- [Work to complete] Nothing but the lines from the one with "order date: 2022-04-21 -> 2022-04-20" through the last line of the data should be restated, each word for word.

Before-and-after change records
______

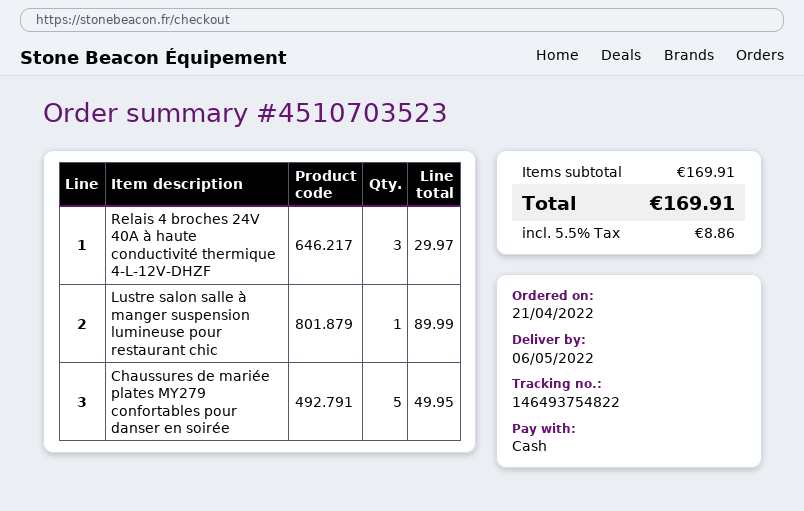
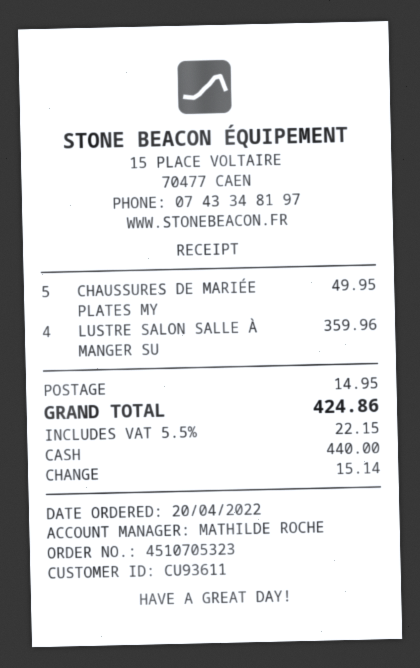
order number: 4510703523 -> 4510705323
order date: 2022-04-21 -> 2022-04-20
Relais 4 broches 24V 40A à haute conductivité thermique 4-L-12V-DHZF: 3 for 29.97 -> none
Lustre salon salle à manger suspension lumineuse pour restaurant chic: 1 for 89.99 -> 4 for 359.96
shipping: none -> 14.95
tax: 5.5% = 8.86 -> 5.5% = 22.15
total: 169.91 -> 424.86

______

- [Answer section]
order date: 2022-04-21 -> 2022-04-20
Relais 4 broches 24V 40A à haute conductivité thermique 4-L-12V-DHZF: 3 for 29.97 -> none
Lustre salon salle à manger suspension lumineuse pour restaurant chic: 1 for 89.99 -> 4 for 359.96
shipping: none -> 14.95
tax: 5.5% = 8.86 -> 5.5% = 22.15
total: 169.91 -> 424.86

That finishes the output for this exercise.